#### EXERCISE
Of all the lines in the records below, copy only those that contain the string "dialog".

-------- TASK DATA

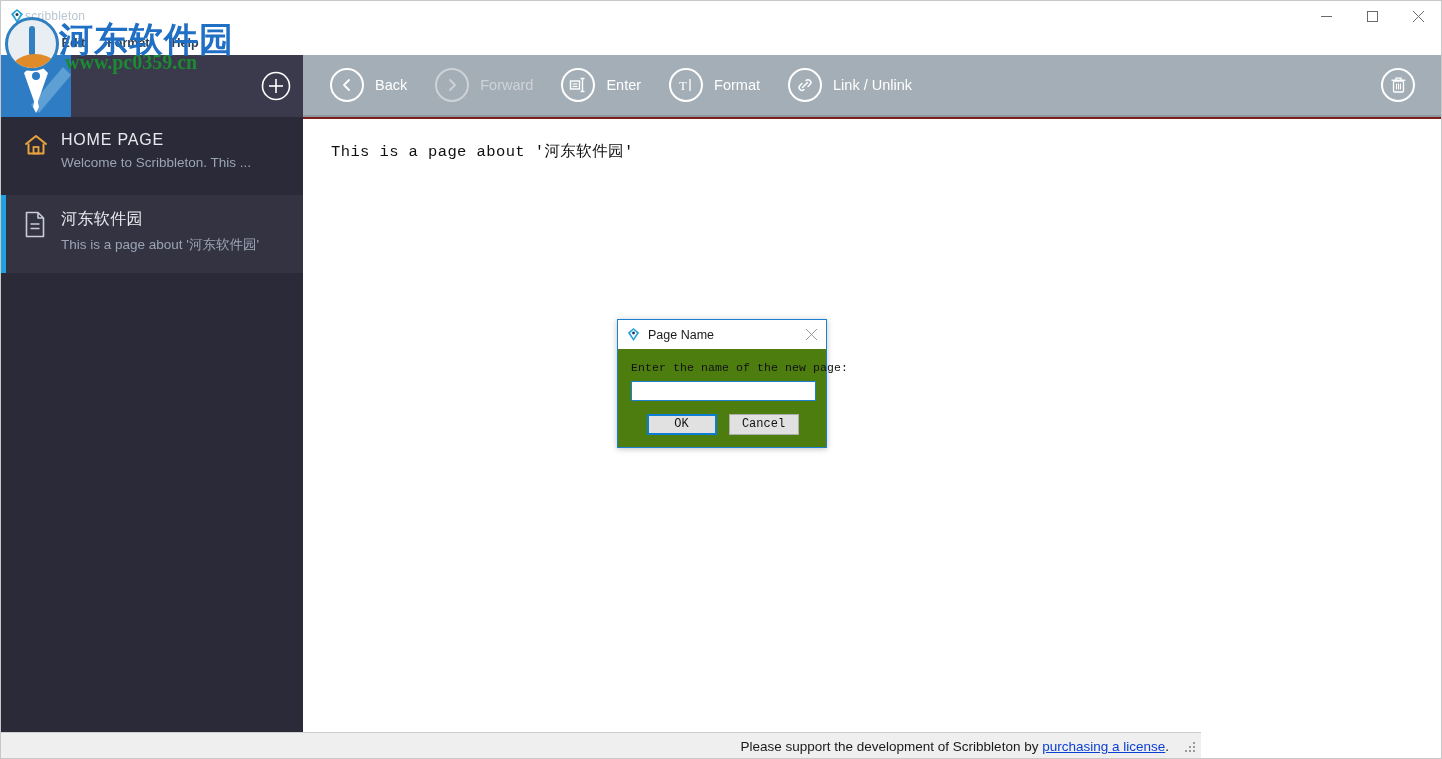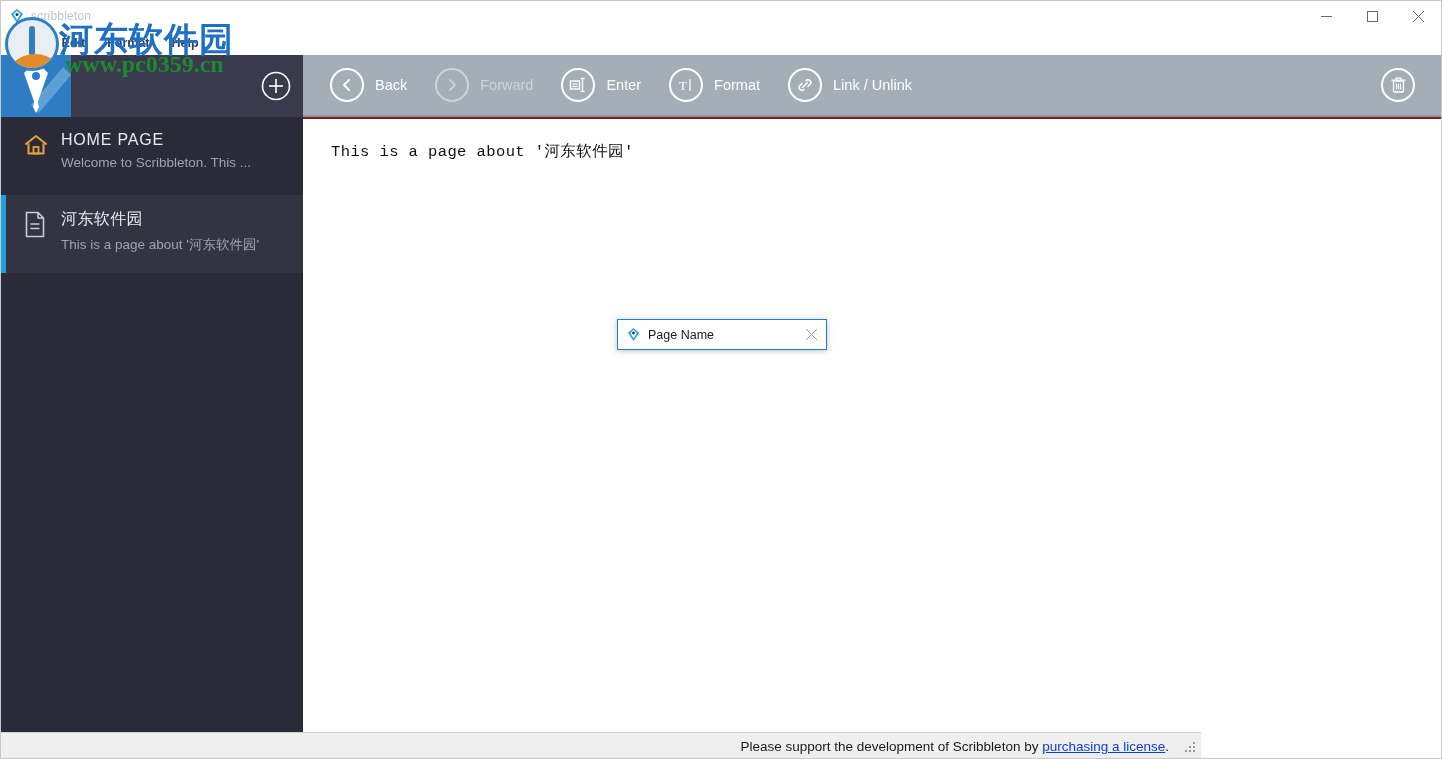--- a/index.html
+++ b/index.html
@@ -39,7 +39,6 @@
     display: flex;
     align-items: center;
     padding-left: 8px;
-    gap: 6px;
   }
   .app-icon-small {
     width: 16px; height: 16px;

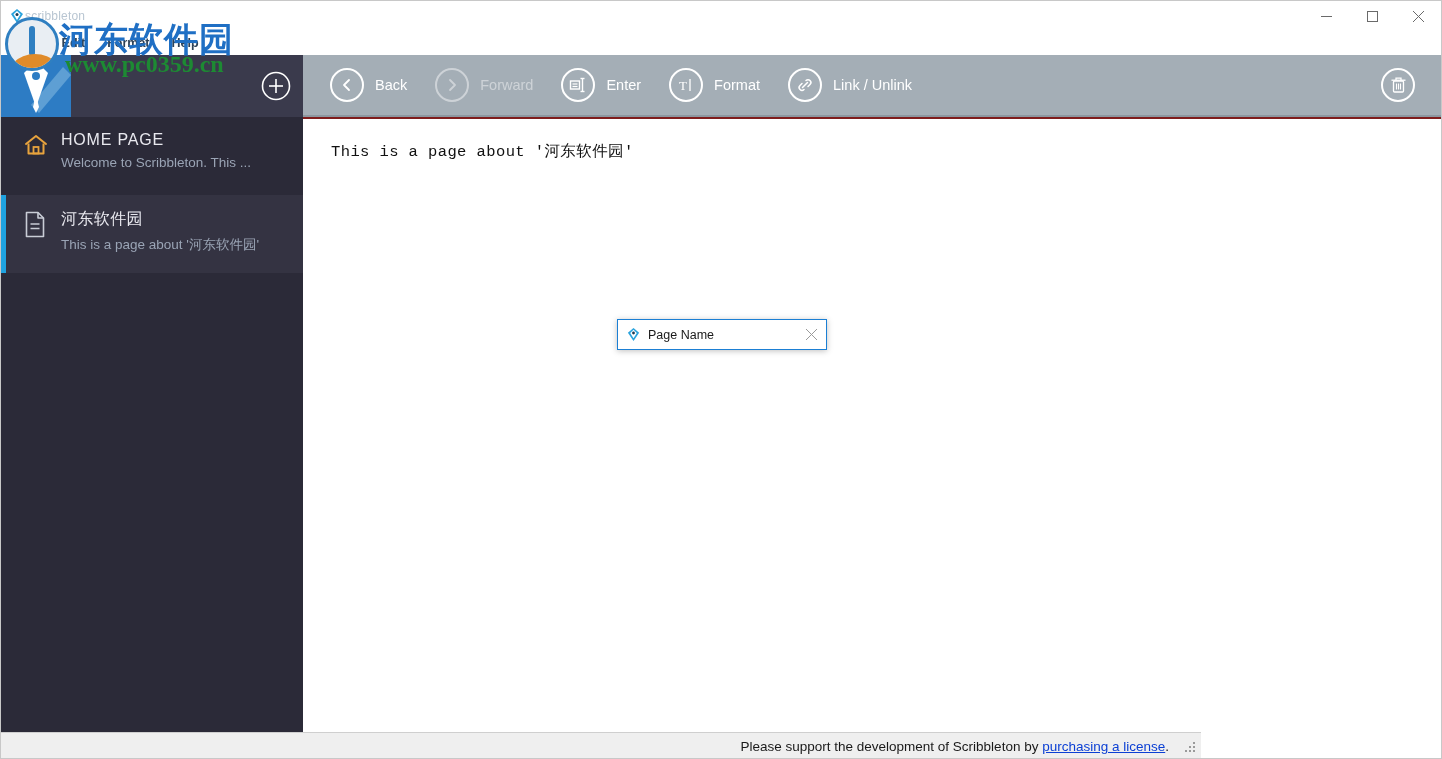--- a/index.html
+++ b/index.html
@@ -303,7 +303,7 @@
     position: absolute;
     left: 64px; top: 50px;
     font-family: "Liberation Serif", serif;
-    font-size: 24px;
+    font-size: 20px;
     font-weight: bold;
     color: #1d8a33;
     white-space: nowrap;

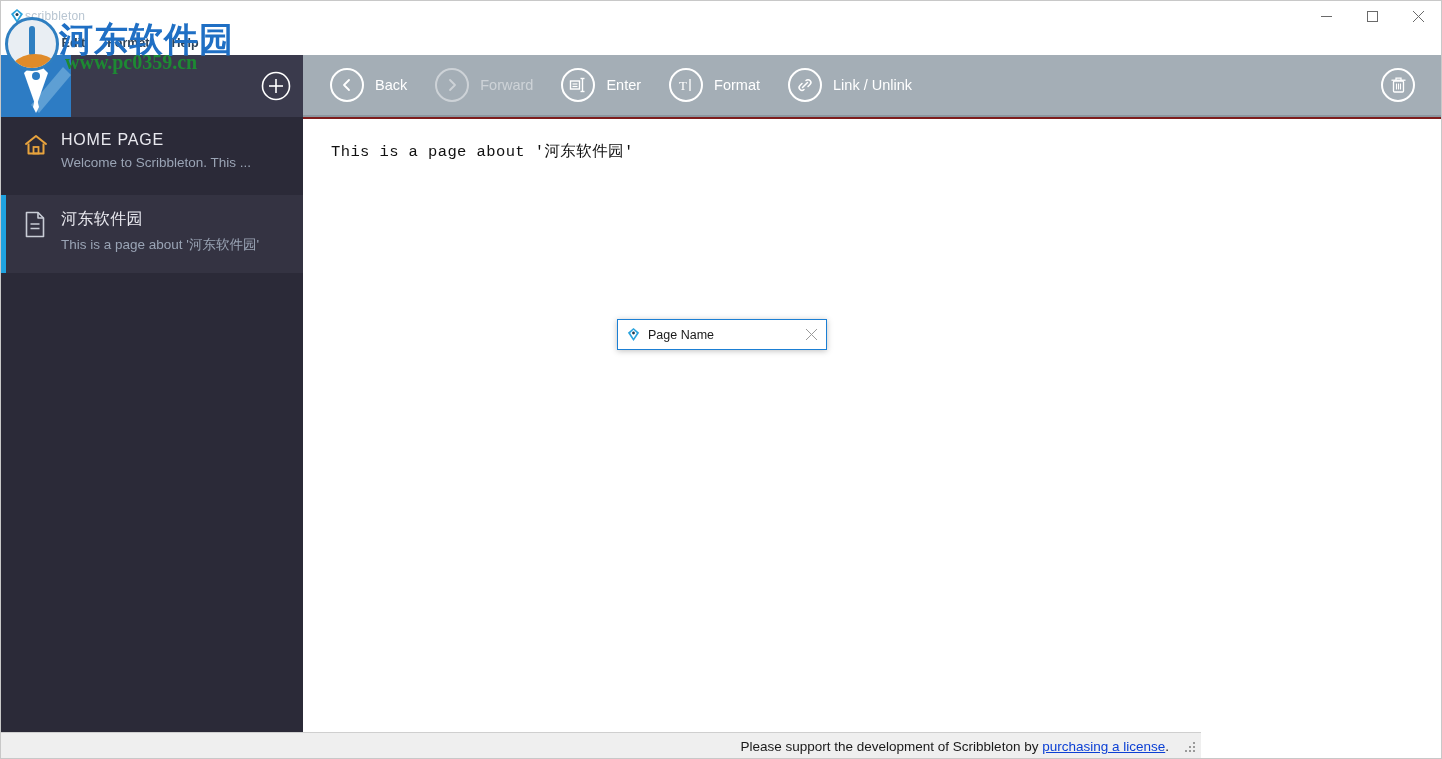--- a/index.html
+++ b/index.html
@@ -607,6 +607,14 @@
           </svg>
       </span>
     </div>
+    <div id="dialog-body">
+      <div id="dialog-prompt">Enter the name of the new page:</div>
+      <input id="page-name-input" type="text" placeholder="" style="">
+      <div id="dialog-buttons">
+        <div class="dlg-btn primary">OK</div>
+        <div class="dlg-btn">Cancel</div>
+      </div>
+    </div>
   </div>
 
 </div>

----------------

#### EXPECTED OUTPUT
+    <div id="dialog-body">
+      <div id="dialog-prompt">Enter the name of the new page:</div>
+      <div id="dialog-buttons">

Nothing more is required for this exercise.